In August, 2021, ide-cel was granted approval by the European Commission for the treatment of RRMM treated with three or more prior therapies, including an IMiD, PI, and anti-CD38 monoclonal antibody.2 This latest approval for ide-cel marks the first chimeric antigen receptor (CAR) T-cell therapy approved in earlier lines of therapy. This approval is based on data from the phase III KarMMa-3 (NCT03651128) clinical trial.1

The Multiple Myeloma Hub has previously reported the study design of KarMMa-3 and latest updates from ASH 2023.

KarMMa-3 – pivotal data1

  • At a median follow up of 18.6 months, treatment with ide-cel demonstrated a significant increase in median progression-free survival (PFS) at 13.8 months vs 4.4 months in the comparator standard-of-care arm (hazard ratio: 0.49; 95% confidence interval [CI]: 0.38–0.63; p < 0.0001).
  • The overall response rate (ORR) observed in the ide-cel arm was 71.3%, with a complete response or greater (≥CR) rate of 43.7% vs an ORR of 42.4% and ≥CR rate of 5.3% with standard-of-care treatment.
  • Median overall survival was higher in the ide-cel cohort at 41.4 months vs 37.9 months.
  • The safety profile observed with ide-cel was comparable to the established profile in later lines of therapy (Figure 1).

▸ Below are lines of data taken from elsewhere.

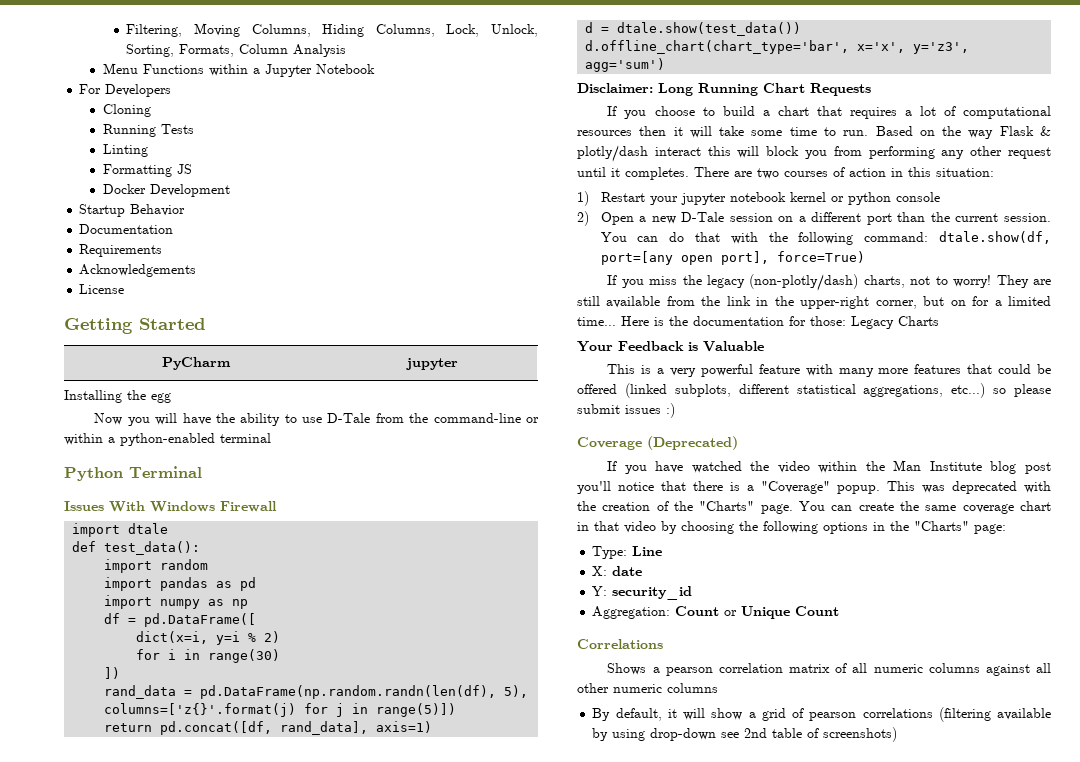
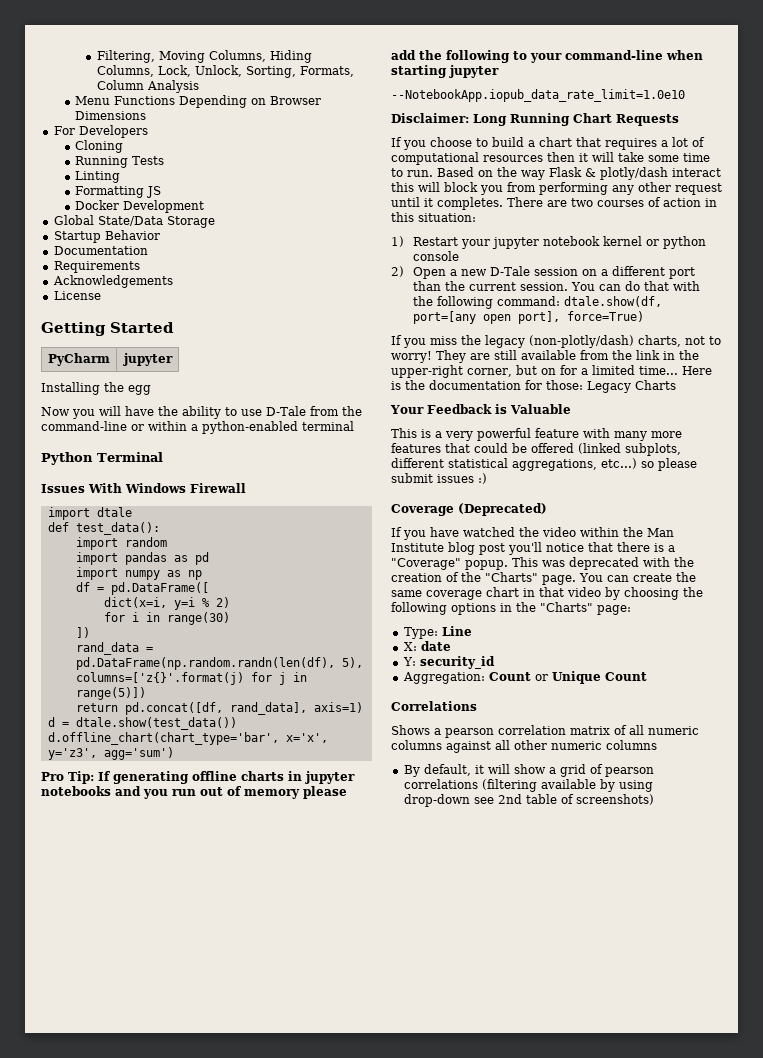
[208,64,375,77] within a Jupyter Notebook -> [179,95,322,108] [75,111,147,120] Depending on Browser Dimensions
(230, 190) none -> [53,215,215,228] // Global State/Data Storage
(666, 65) none -> [41,771,355,784] [41,786,347,799] [391,50,703,63] [391,65,499,78] [391,89,685,102] // Pro Tip: If generating offline charts in jupyter notebooks and you run out of memory please add the following to your command-line when starting jupyter // --NotebookApp.iopub_data_rate_limit=1.0e10

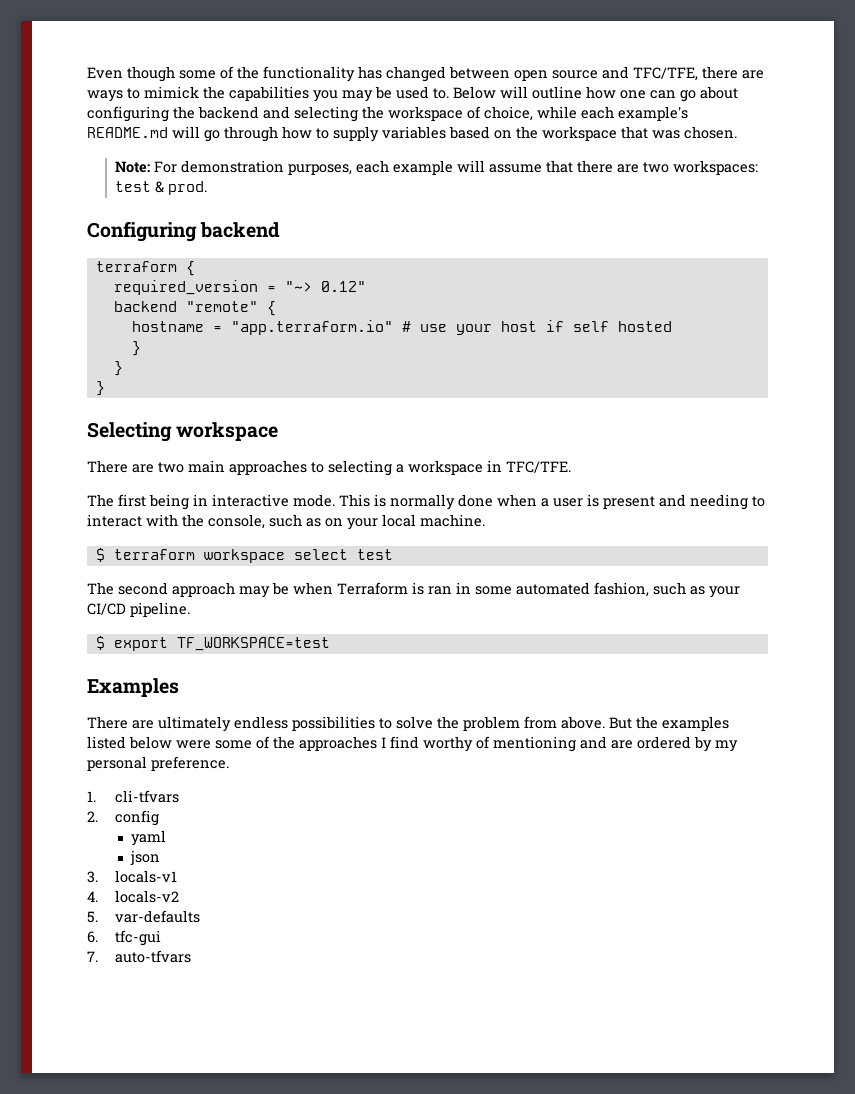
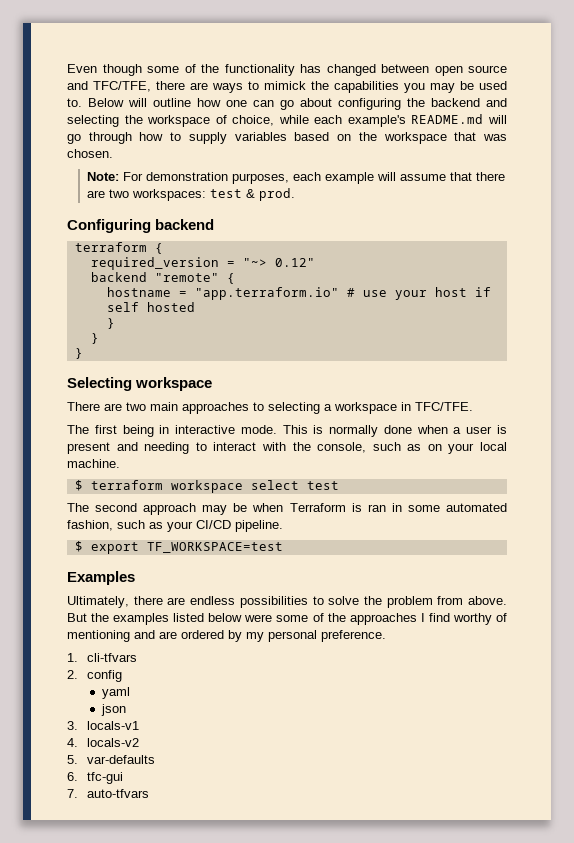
[87,716,231,732] There are ultimately -> [67,596,186,608] Ultimately, there are

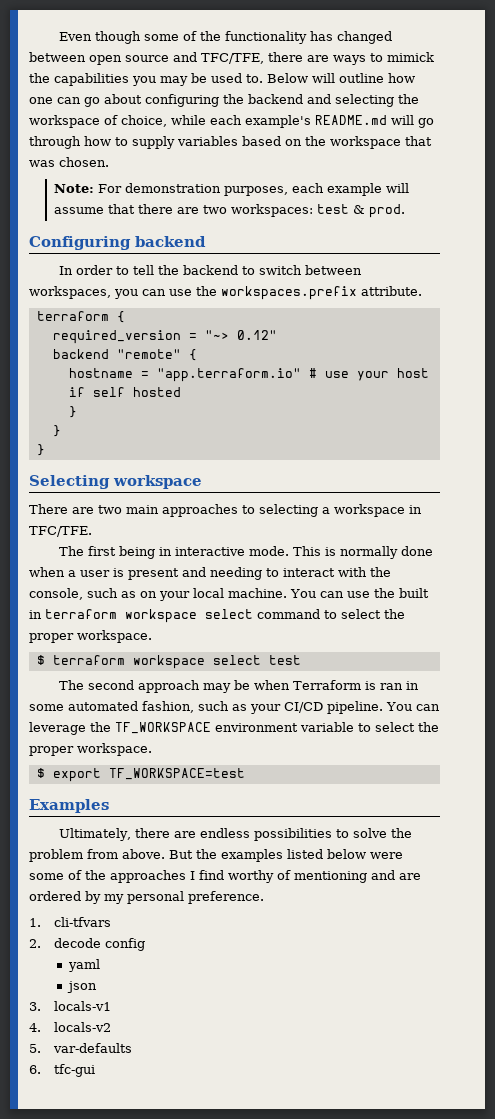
(215, 224) none -> [59,265,363,275] [29,286,422,300] // In order to tell the backend to switch between workspaces, you can use the workspaces.prefix attribute.
(120, 463) none -> [290,588,429,598] [29,609,405,623] [29,630,152,643] You can use the built in terraform workspace select command to select the proper workspace.
(283, 526) none -> [386,702,440,711] [29,722,439,735] [29,743,152,756] You can leverage the TF_WORKSPACE environment variable to select the proper workspace.
(78, 674) none -> [54,938,102,948] decode
[67,789,150,798] // 7. auto-tfvars -> (96, 1070) none

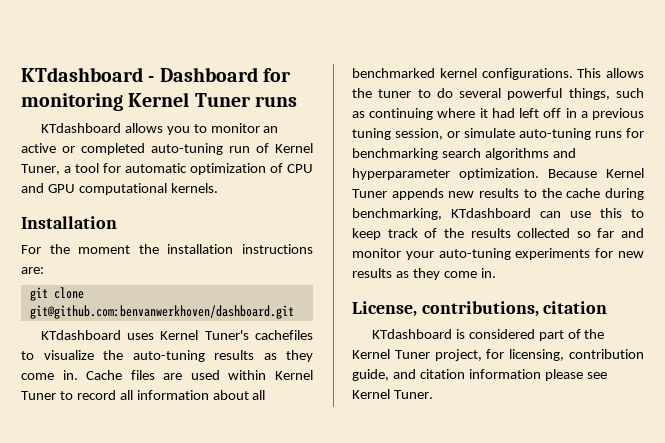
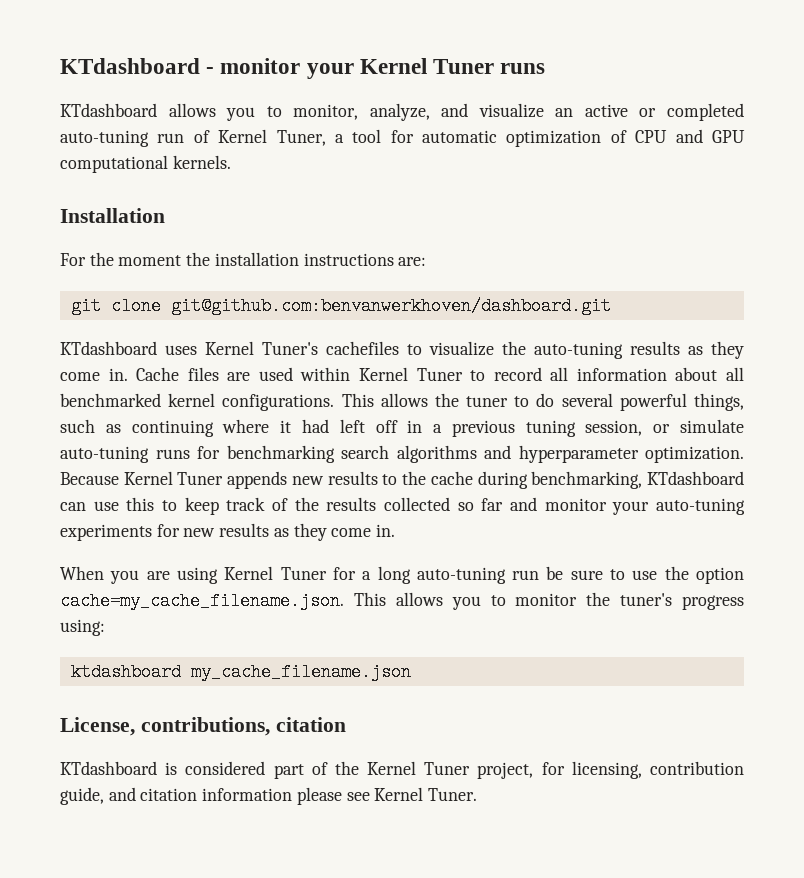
[159,67,291,82] [21,93,123,111] Dashboard for monitoring -> [220,58,354,79] monitor your
[210,123,260,133] monitor -> [293,103,544,121] monitor, analyze, and visualize
(496, 273) none -> [60,566,744,584] [60,592,744,610] [60,619,105,636] [70,663,411,681] // When you are using Kernel Tuner for a long auto-tuning run be sure to use the option cache=my_cache_filename.json. This allows you to monitor the tuner's progress using: // ktdashboard my_cache_filename.json

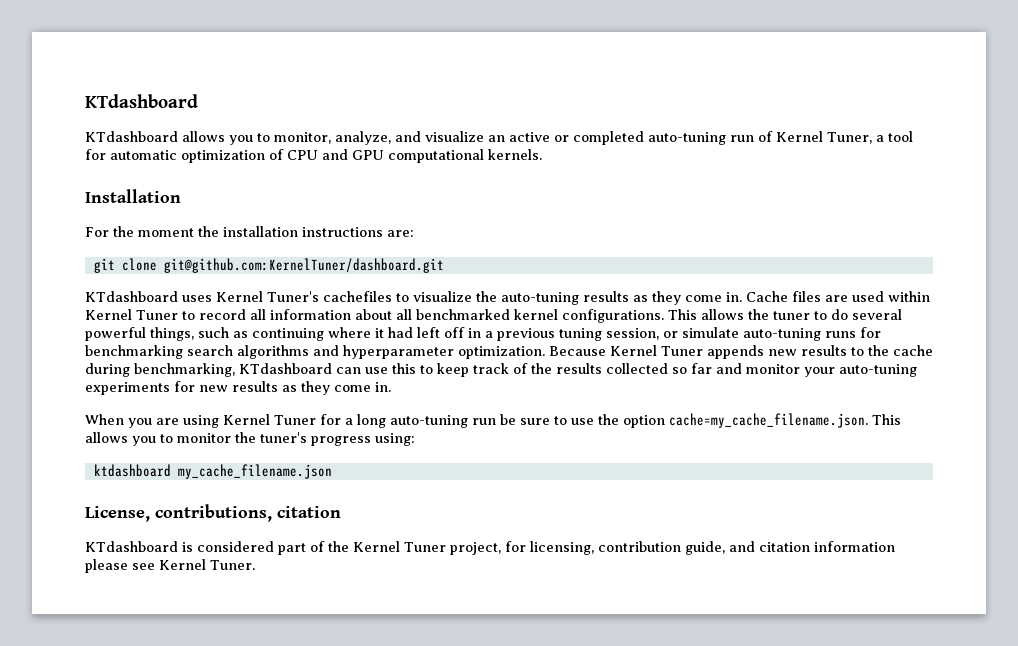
[60,58,546,79] KTdashboard - monitor your Kernel Tuner runs -> [85,94,198,108] KTdashboard
[170,297,611,315] git@github.com:benvanwerkhoven/dashboard.git -> [163,258,444,273] git@github.com:KernelTuner/dashboard.git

Figure 1. Incidence of CRS and neurotoxicity* 

CRS, cytokine release syndrome.
*Data from Bristol Myers Squibb.1


  1. Bristol Myers Squibb. Bristol Myers Squibb’s Abecma (idecabtagene vicleucel) Becomes First CAR T Cell Therapy Approved in the European Union in Earlier Lines for Triple-Class Exposed Relapsed and Refractory Multiple Myeloma. Published Mar 20, 2024. Accessed Mar 21, 2024.
  2. Bristol Myers Squibb. Bristol Myers Squibb Receives European Commission Approval for Abecma (Idecabtagene Vicleucel), the First Anti-BCMA CAR T Cell Therapy for Relapsed and Refractory Multiple Myeloma. Published Aug 19, 2021. Accessed Mar 21, 2024.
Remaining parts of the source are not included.